▸ Work task: Reproduce each record exactly, but exclude every picture.
START Given data
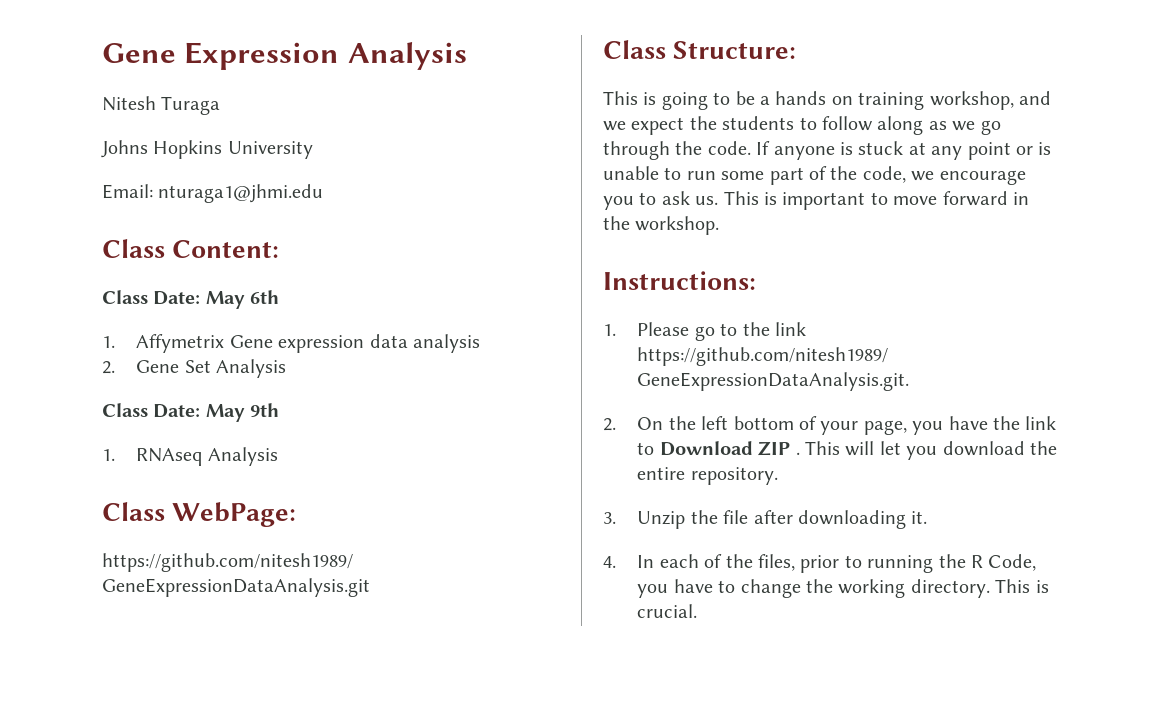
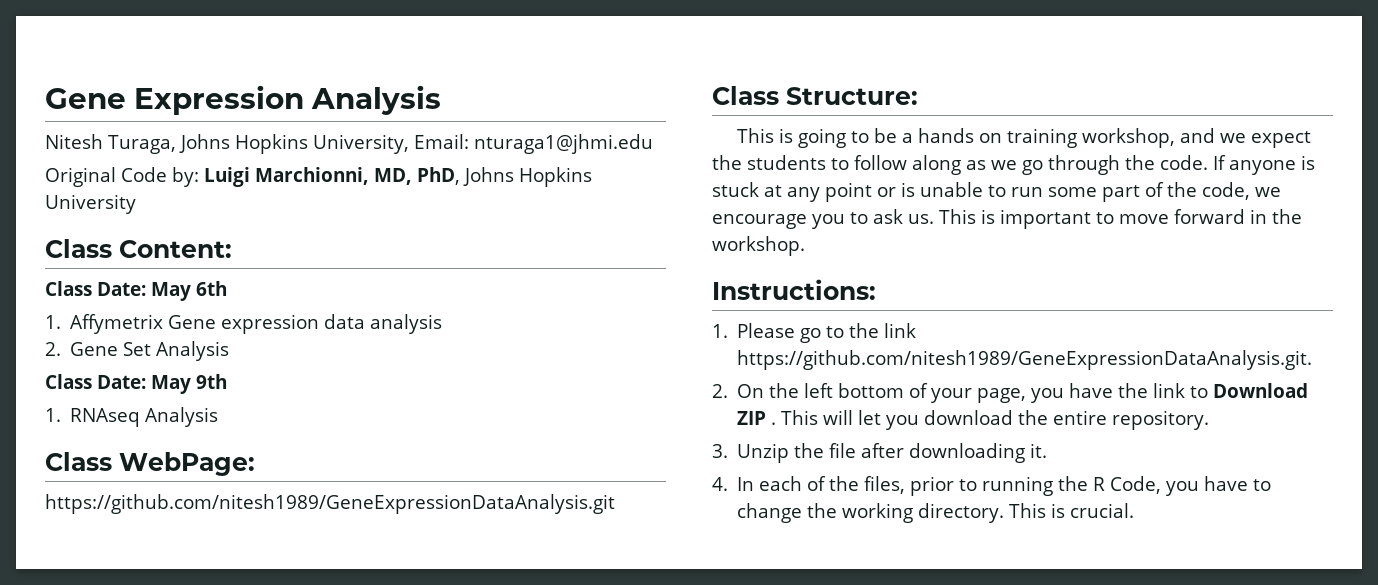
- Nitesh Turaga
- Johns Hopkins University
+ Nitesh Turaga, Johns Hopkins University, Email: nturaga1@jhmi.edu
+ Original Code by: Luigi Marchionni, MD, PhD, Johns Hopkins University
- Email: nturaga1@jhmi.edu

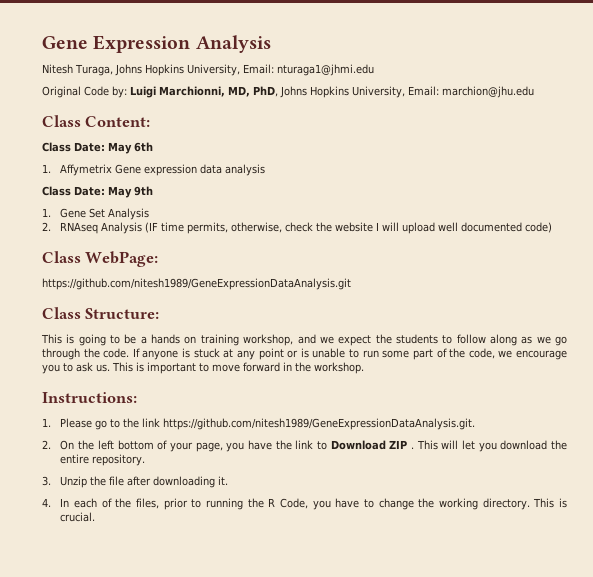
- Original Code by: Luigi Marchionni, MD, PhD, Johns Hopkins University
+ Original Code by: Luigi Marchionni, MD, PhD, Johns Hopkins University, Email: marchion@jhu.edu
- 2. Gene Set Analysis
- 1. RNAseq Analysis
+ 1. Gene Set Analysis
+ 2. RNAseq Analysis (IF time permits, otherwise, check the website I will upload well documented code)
END Given data
▸ Answer for this exercise:
- Nitesh Turaga
- Johns Hopkins University
+ Nitesh Turaga, Johns Hopkins University, Email: nturaga1@jhmi.edu
+ Original Code by: Luigi Marchionni, MD, PhD, Johns Hopkins University
- Email: nturaga1@jhmi.edu

- Original Code by: Luigi Marchionni, MD, PhD, Johns Hopkins University
+ Original Code by: Luigi Marchionni, MD, PhD, Johns Hopkins University, Email: marchion@jhu.edu
- 2. Gene Set Analysis
- 1. RNAseq Analysis
+ 1. Gene Set Analysis
+ 2. RNAseq Analysis (IF time permits, otherwise, check the website I will upload well documented code)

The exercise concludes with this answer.